Patty Shea

Personal information
- Born: September 15, 1962 (age 63) Belmont, Massachusetts, U.S.
- Education: UMass

Medal record
Women's field hockey
Representing United States
Champions Trophy
| Bronze medal – third place | 1995 Mar del Plata | Team competition |
Pan American Games
| Silver medal – second place | 1987 Indianapolis | Team competition |
| Silver medal – second place | 1995 Mar del Plata | Team competition |

= Patty Shea =

American field hockey player (born 1962)

Patricia ("Patty") Ann Shea (born September 15, 1962 in Belmont, Massachusetts) is a former field hockey goalkeeper from the United States, who was a member of the US women's team that finished fifth at the 1996 Summer Olympics in Atlanta, Georgia. She also competed in the 1988 Summer Olympics in Seoul, where Team USA finished in eighth and last position.

== Life ==
She graduated from Belmont High School in 1980. During her high school years, she had been part of the field hockey and lacrosse.
Overcoming more than a dozen knee surgeries in her eleven-year National Team career, Shea anchored the USA defense as the team’s unyielding goalkeeper from 1985-1996. She defended the USA goal on the way to a World Hockey Cup bronze medal in 1994, and made an additional World Cup appearance in 1986, and earned silver medals in 1987 Pan American Games, and 1995 Pan American Games. She also won a bronze medal at the 1995 Champions Trophy. Shea concluded her career in 1996 with 87 career international appearances.

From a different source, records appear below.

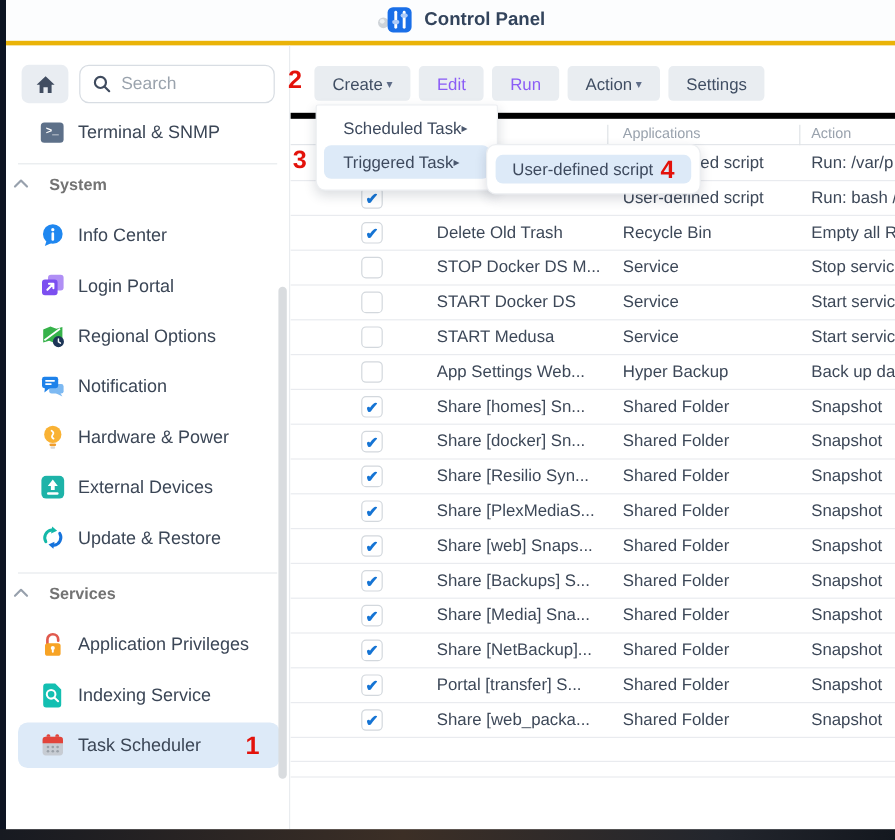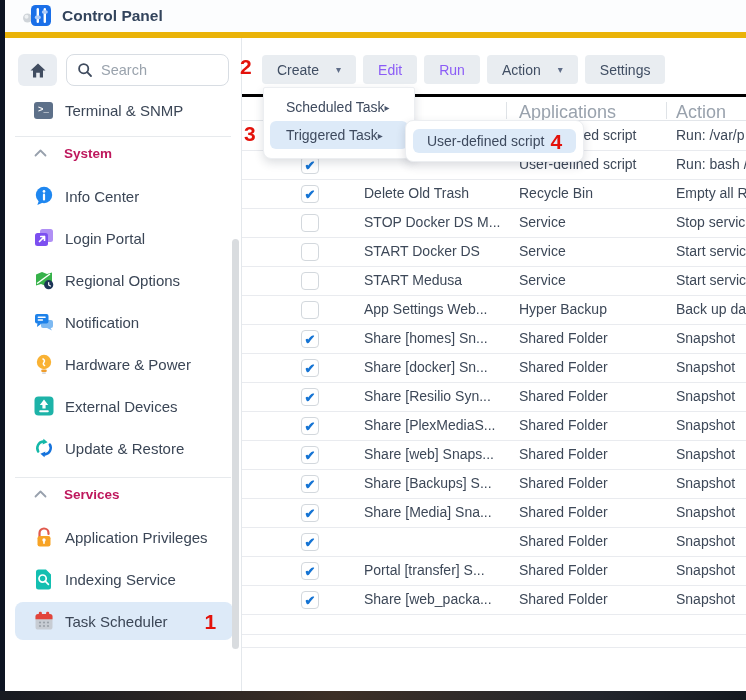--- a/index.html
+++ b/index.html
@@ -12,8 +12,8 @@
   .window { position:absolute; left:5px; top:0; width:741px; height:692px; background:#fff; }
 
   
-  .titlebar { height:38px; background:#fcfdfe; border-bottom:6px solid #eab308;
-              display:flex; align-items:center; padding-left:17px; gap:10px; }
+  .titlebar { height:38px; background:#fcfdfe; border-bottom:4px solid #eab308;
+              display:flex; align-items:center; padding-left:17px; gap:10px;justify-content:center; }
   .titlebar .title { font-size:15.5px; font-weight:bold; color:#33445c; }
 
   .body { display:flex; height:653px; }

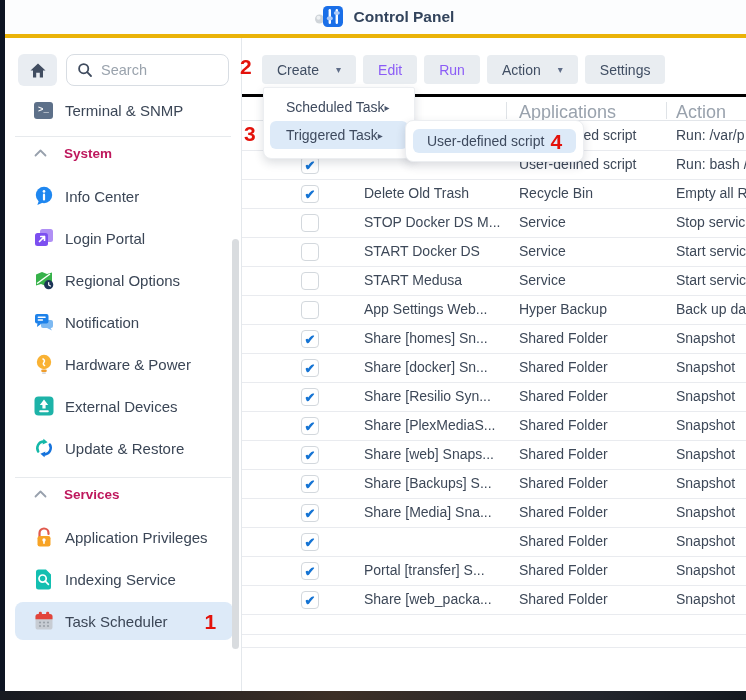--- a/index.html
+++ b/index.html
@@ -46,7 +46,7 @@
   .toolbar { position:absolute; left:0; top:0; right:0; padding:17px 0 0 20px; display:flex; gap:7px; }
   .cp-btn { height:29px; padding:0 15px; background:#e9edf1; border:none; border-radius:4px;
             font-family:"Liberation Sans", sans-serif; font-size:14px; color:#404e63;
-            display:flex; align-items:center; gap:17px; cursor:pointer; }
+            display:flex; align-items:center; gap:3px; cursor:pointer; }
   .cp-btn.disabled { color:#8b5cf6; cursor:default; }
   .caret { font-size:10px; color:#5f6d88; }
 

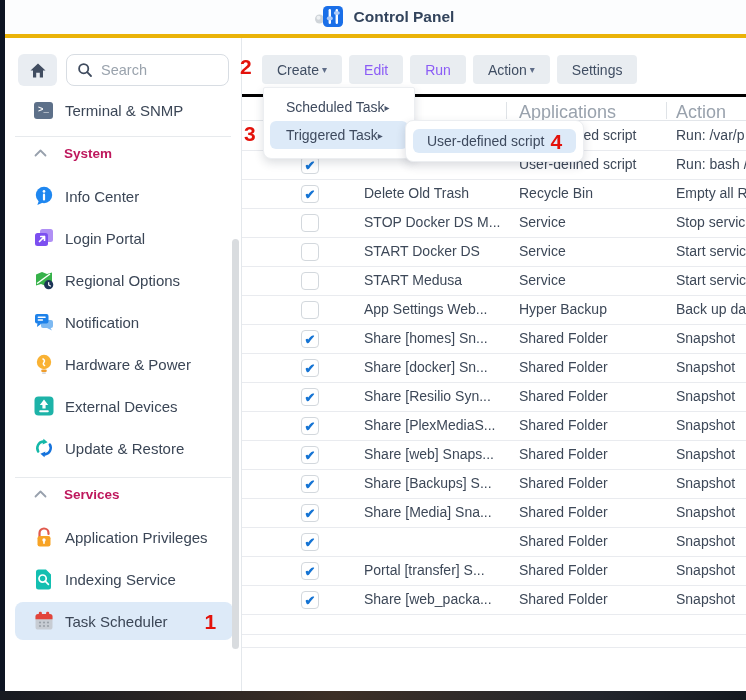--- a/index.html
+++ b/index.html
@@ -51,7 +51,7 @@
   .caret { font-size:10px; color:#5f6d88; }
 
   .thead { position:absolute; left:0; top:56px; right:0; height:27px;
-           border-top:3px solid #000000; border-bottom:1px solid #e3e6ea; font-size:18px; color:#99a2ad;text-align:center; }
+           border-top:5px solid #000000; border-bottom:1px solid #e3e6ea; font-size:12px; color:#99a2ad;text-align:center; }
   .th { position:absolute; top:5px; white-space:nowrap; }
   .th-apps { left:277px; } .th-action { left:434px; }
   .vsep { position:absolute; top:5px; width:1px; height:17px; background:#dfe3e7; }

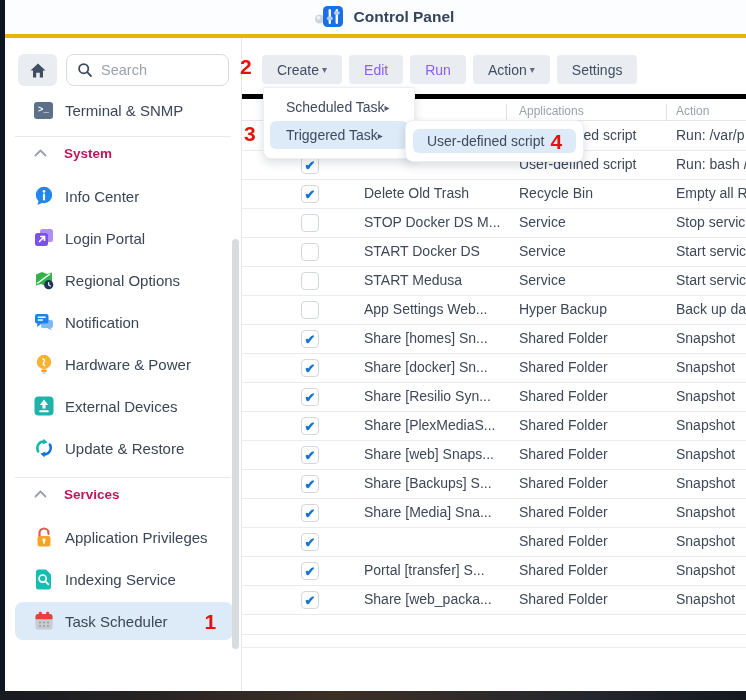--- a/index.html
+++ b/index.html
@@ -27,8 +27,8 @@
                 gap:8px; padding:0 10px; background:#fff; }
   .search-ph { color:#9aa3ad; font-size:14.5px; }
   .side-divider { border-top:1px solid #e7eaed; margin:8px 10px 0 10px; }
-  .section-head { height:32px; display:flex; align-items:center; gap:13px; padding-left:25px;
-                  color:#be185d; font-size:13.5px; font-weight:bold; margin-bottom:6px; }
+  .section-head { height:32px; display:flex; align-items:center; gap:13px; padding-left:2px;
+                  color:#737373; font-size:13.5px; font-weight:bold; margin-bottom:6px; }
   .side-item { height:42px; display:flex; align-items:center; gap:11px; padding-left:28px;
                font-size:15px; color:#3b4656; cursor:pointer; }
   .side-item.small { height:36px; margin-top:6px; }

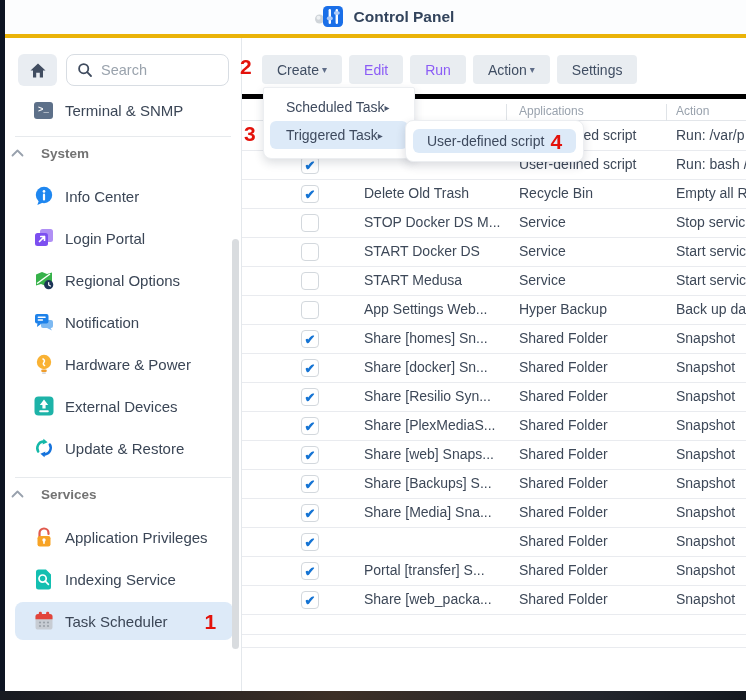--- a/index.html
+++ b/index.html
@@ -389,6 +389,7 @@
             </div>
             <div class="trow">
               <span class="cbx">✔</span>
+              <span class="cell c-name">Share [NetBackup]...</span>
               <span class="cell c-apps">Shared Folder</span>
               <span class="cell c-action">Snapshot</span>
             </div>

As a result of her play in her two Olympic Tournaments, Shea was named the USA Field Hockey Athlete of the Year in 1988 and 1996. The University of Massachusetts Amherst (1984) graduate is a two-time All-America selection (1982 and 1983) and a member of the Belmont High School Hall of Fame.

She was the head coach at the University of Massachusetts, Amherst where she earned Atlantic-10 Coach of the Year honors in 1999 and 2000. Her contract was not renewed after a disappointing 2006 season.